State College, PA - Centre County - Central Pennsylvania - Home of Penn State University

Health & Wellness: Race Against the Clock

by on April 25, 2013 1:34 PM

If there is one word that medical experts want to impress upon the general public during national Stroke Awareness Month it’s “fast.” Not only does it serve as a reminder to act quickly when faced with the possible onset of a stroke, but also as a helpful acronym for what symptoms to look for and what to do when you see them: Face drooping, Arm weakness, Speech difficulty, and Time to call 911.

According to the American Stroke Association, about 795,000 Americans each year suffer new or recurrent strokes, and it is the fourth-leading cause of death nationally. Typically viewed as a disease affecting the elderly, recent studies show an increase of strokes among young adults under the age of 55. While this may be attributed to heightened awareness of the disease and its symptoms, studies also show that high cholesterol, obesity, and smoking were common in young adult stroke patients.

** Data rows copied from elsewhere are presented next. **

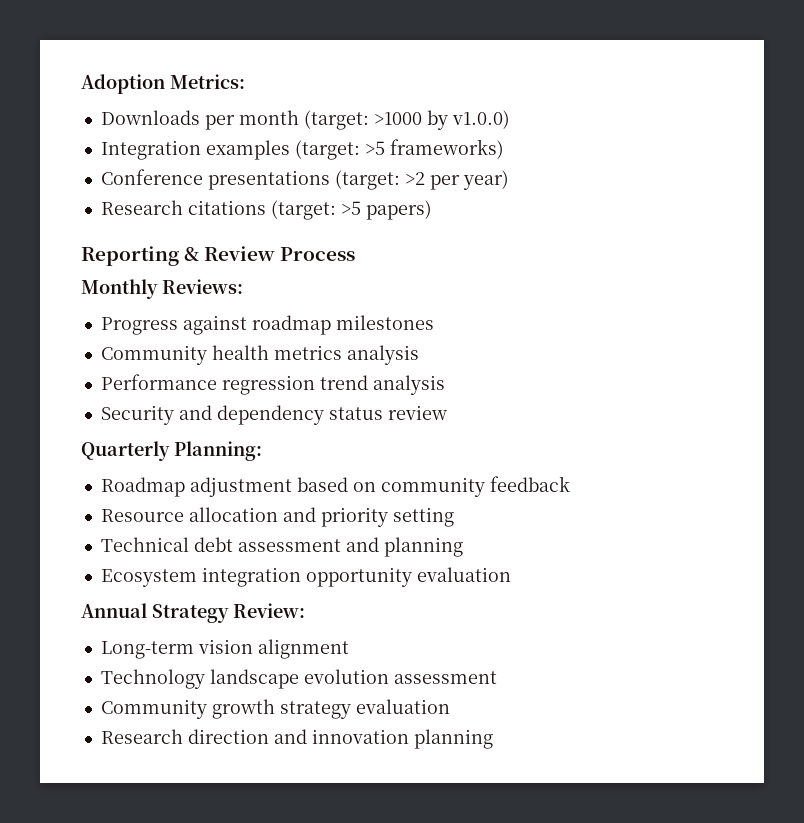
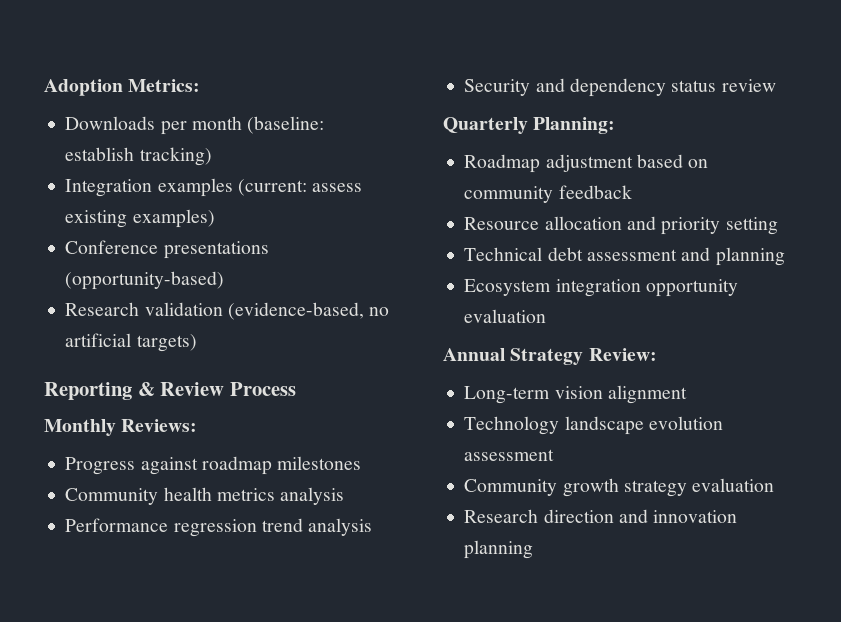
- Downloads per month (target: >1000 by v1.0.0)
- Integration examples (target: >5 frameworks)
- Conference presentations (target: >2 per year)
- Research citations (target: >5 papers)
+ Downloads per month (baseline: establish tracking)
+ Integration examples (current: assess existing examples)
+ Conference presentations (opportunity-based)
+ Research validation (evidence-based, no artificial targets)

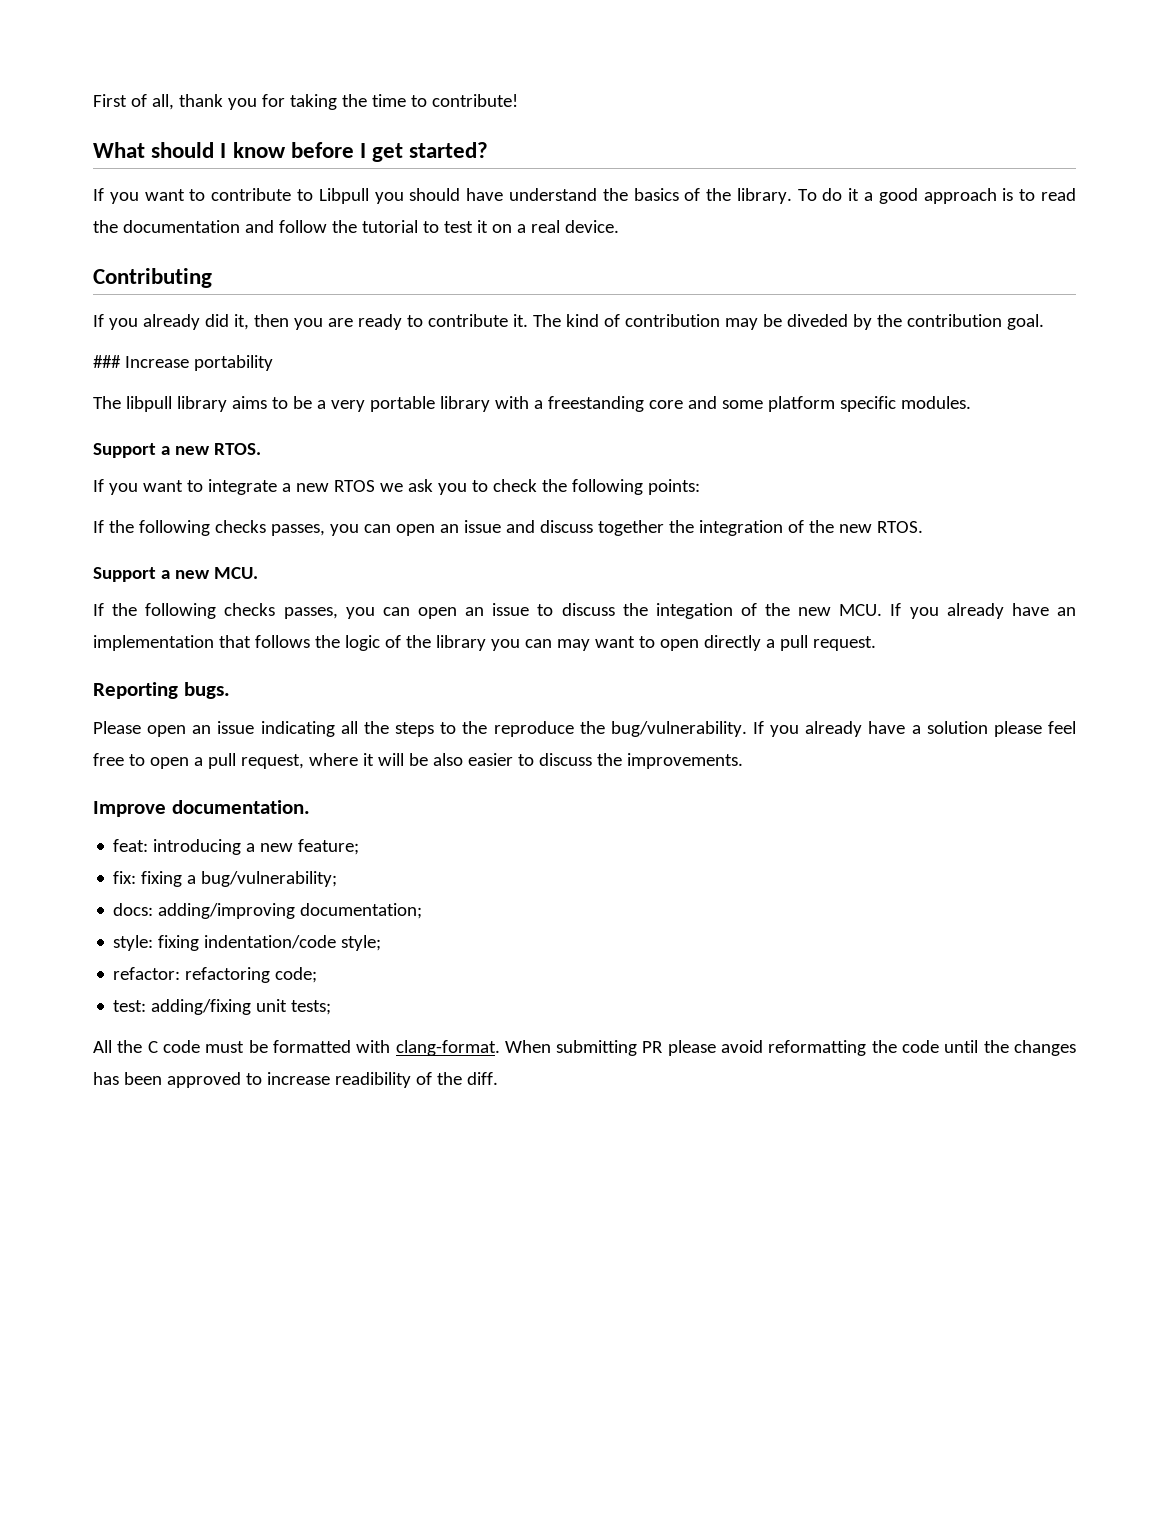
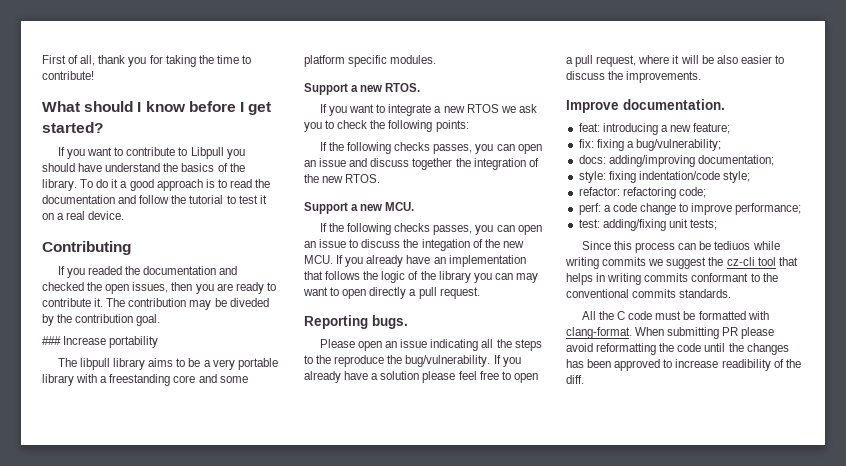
- If you already did it, then you are ready to contribute it.
+ If you readed the documentation and checked the open issues, then you are ready to contribute it.
- The kind of contribution may be diveded by the contribution goal.
+ The contribution may be diveded by the contribution goal.
+ perf: a code change to improve performance;
  test: adding/fixing unit tests;
+ Since this process can be tediuos while writing commits we suggest the cz-cli tool that helps in writing commits conformant to the conventional commits standards.

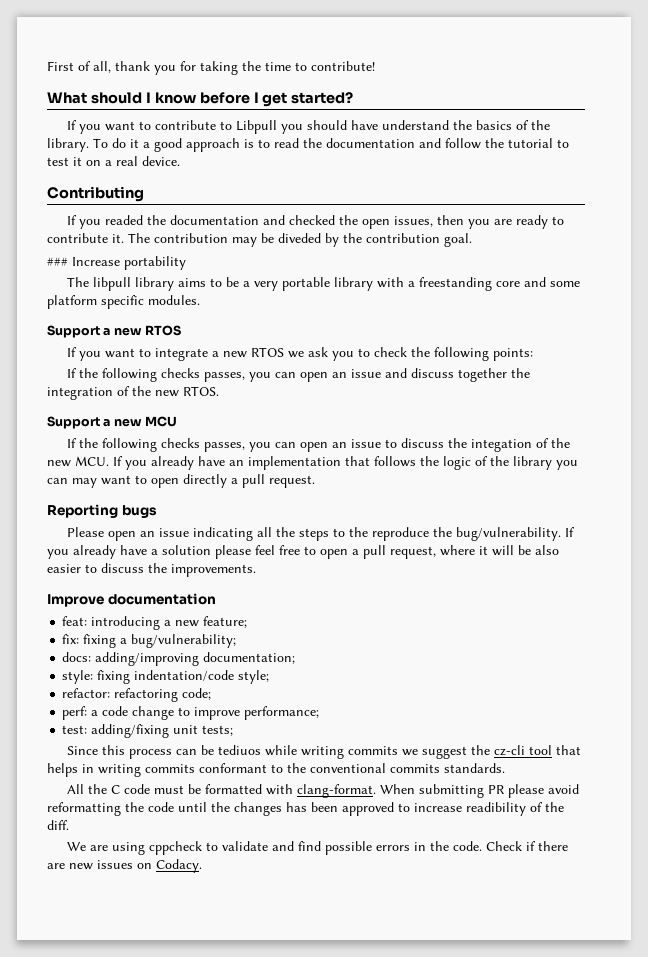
- Support a new RTOS.
+ Support a new RTOS
- Support a new MCU.
+ Support a new MCU
- Reporting bugs.
+ Reporting bugs
- Improve documentation.
+ Improve documentation
+ We are using cppcheck to validate and find possible errors in the code. Check if there are new issues on Codacy.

Stroke is a disease that affects the arteries leading to and within the brain. A stroke occurs when a blood vessel that carries oxygen and nutrients to the brain is either blocked by a clot or bursts. When that happens, part of the brain cannot get the blood (and oxygen) it needs, so that part of the brain and its cells die. And the more time that passes following a blockage, the more severe the impact to the brain and its ability to function. As most doctors will tell you, “time is brain.”

Efficiency in dealing with the aftermath of a stroke could mean the difference between a full recovery or living with debilitating neural and physical impairments for life. This is what has motivated doctors and nurses within neurology and the emergency department at Mount Nittany Medical Center to seek areas for improvement in the level of care given to stroke patients. For the past year and a half, the team has been involved in a voluntary certification process through the Joint Commission to become Primary Stroke Center certified. Offering both primary- and comprehensive-level certification, the Joint Commission is the national governing body that accredits and certifies more than 20,000 health-care organizations and programs in the United States.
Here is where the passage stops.